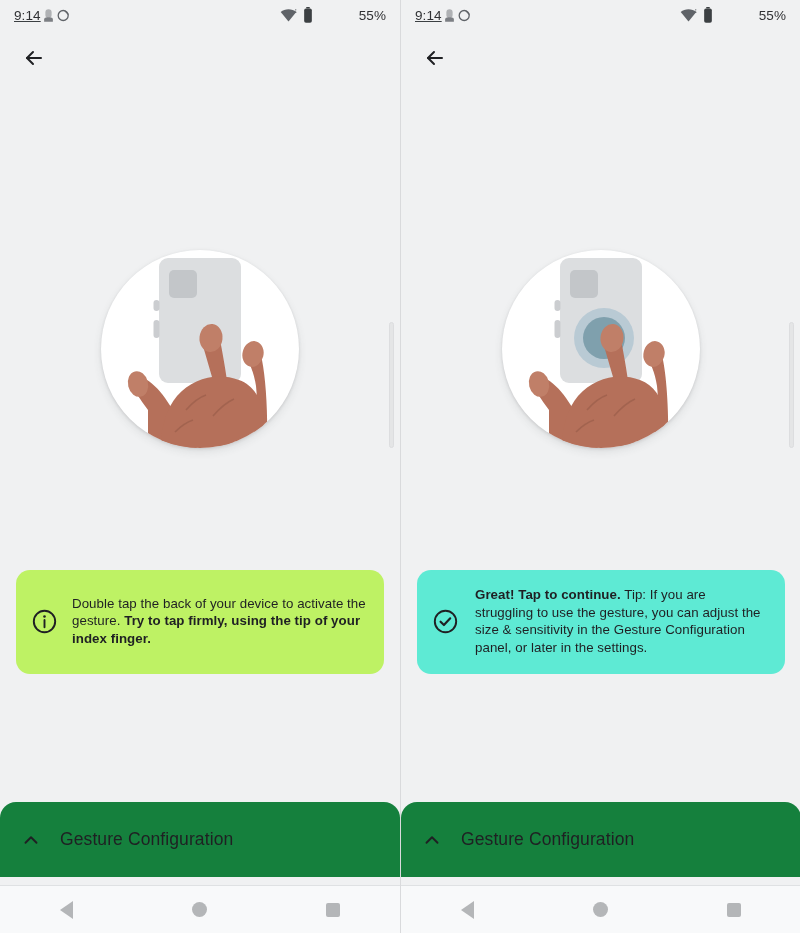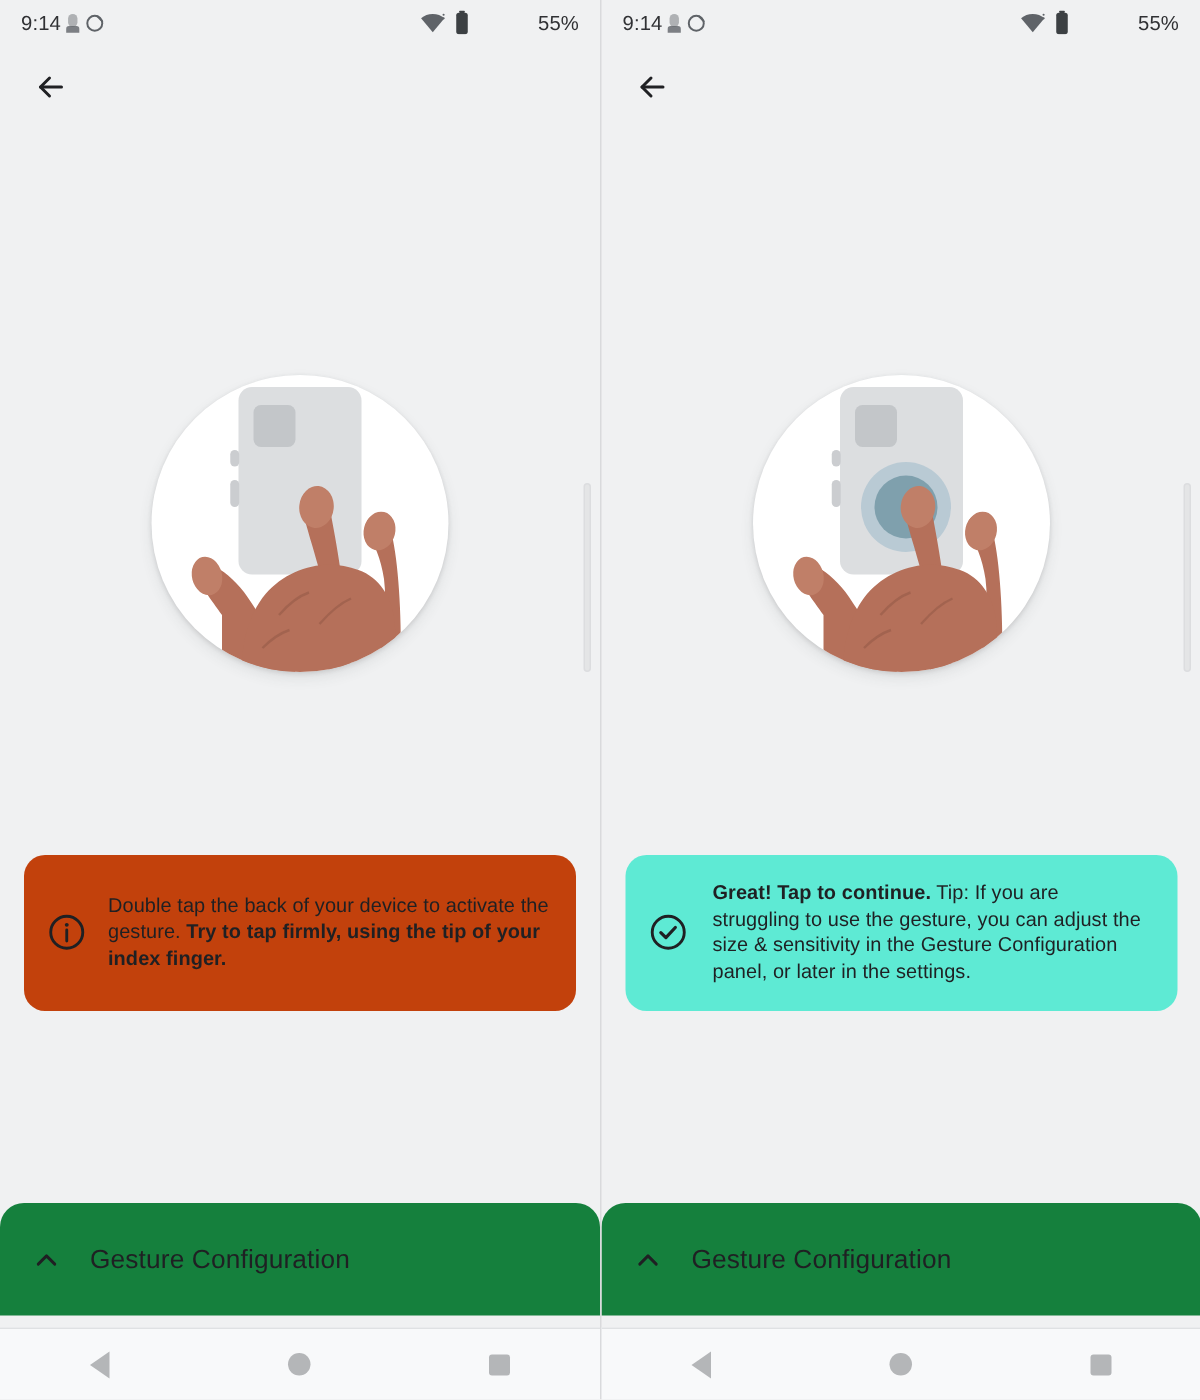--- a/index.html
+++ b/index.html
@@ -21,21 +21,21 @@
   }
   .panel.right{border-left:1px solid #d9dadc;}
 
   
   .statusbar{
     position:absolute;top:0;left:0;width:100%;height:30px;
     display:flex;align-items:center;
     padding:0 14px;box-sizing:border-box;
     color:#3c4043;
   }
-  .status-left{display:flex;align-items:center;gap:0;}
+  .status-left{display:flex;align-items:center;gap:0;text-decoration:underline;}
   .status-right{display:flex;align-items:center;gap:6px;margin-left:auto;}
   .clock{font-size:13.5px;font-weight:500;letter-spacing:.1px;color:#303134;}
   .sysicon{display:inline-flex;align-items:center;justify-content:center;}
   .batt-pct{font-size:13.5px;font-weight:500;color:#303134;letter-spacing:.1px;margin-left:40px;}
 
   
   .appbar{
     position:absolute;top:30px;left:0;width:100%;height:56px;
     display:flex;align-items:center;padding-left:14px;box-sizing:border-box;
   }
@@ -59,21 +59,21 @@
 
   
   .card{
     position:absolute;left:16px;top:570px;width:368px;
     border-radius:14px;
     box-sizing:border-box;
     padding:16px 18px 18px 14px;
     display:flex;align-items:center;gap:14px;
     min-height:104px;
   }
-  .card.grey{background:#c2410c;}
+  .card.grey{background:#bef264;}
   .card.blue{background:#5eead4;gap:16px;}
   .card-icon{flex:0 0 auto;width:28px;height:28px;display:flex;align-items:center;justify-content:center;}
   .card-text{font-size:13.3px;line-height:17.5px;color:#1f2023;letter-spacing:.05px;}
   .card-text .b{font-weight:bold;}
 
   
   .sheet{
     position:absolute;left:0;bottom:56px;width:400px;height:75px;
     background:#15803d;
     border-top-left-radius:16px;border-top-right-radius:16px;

....

EXERCISE DETAILS :: Restate every record above word for word, without images.

ANSWER BOX ::
--- a/index.html
+++ b/index.html
@@ -21,21 +21,21 @@
   }
   .panel.right{border-left:1px solid #d9dadc;}
 
   
   .statusbar{
     position:absolute;top:0;left:0;width:100%;height:30px;
     display:flex;align-items:center;
     padding:0 14px;box-sizing:border-box;
     color:#3c4043;
   }
-  .status-left{display:flex;align-items:center;gap:0;}
+  .status-left{display:flex;align-items:center;gap:0;text-decoration:underline;}
   .status-right{display:flex;align-items:center;gap:6px;margin-left:auto;}
   .clock{font-size:13.5px;font-weight:500;letter-spacing:.1px;color:#303134;}
   .sysicon{display:inline-flex;align-items:center;justify-content:center;}
   .batt-pct{font-size:13.5px;font-weight:500;color:#303134;letter-spacing:.1px;margin-left:40px;}
 
   
   .appbar{
     position:absolute;top:30px;left:0;width:100%;height:56px;
     display:flex;align-items:center;padding-left:14px;box-sizing:border-box;
   }
@@ -59,21 +59,21 @@
 
   
   .card{
     position:absolute;left:16px;top:570px;width:368px;
     border-radius:14px;
     box-sizing:border-box;
     padding:16px 18px 18px 14px;
     display:flex;align-items:center;gap:14px;
     min-height:104px;
   }
-  .card.grey{background:#c2410c;}
+  .card.grey{background:#bef264;}
   .card.blue{background:#5eead4;gap:16px;}
   .card-icon{flex:0 0 auto;width:28px;height:28px;display:flex;align-items:center;justify-content:center;}
   .card-text{font-size:13.3px;line-height:17.5px;color:#1f2023;letter-spacing:.05px;}
   .card-text .b{font-weight:bold;}
 
   
   .sheet{
     position:absolute;left:0;bottom:56px;width:400px;height:75px;
     background:#15803d;
     border-top-left-radius:16px;border-top-right-radius:16px;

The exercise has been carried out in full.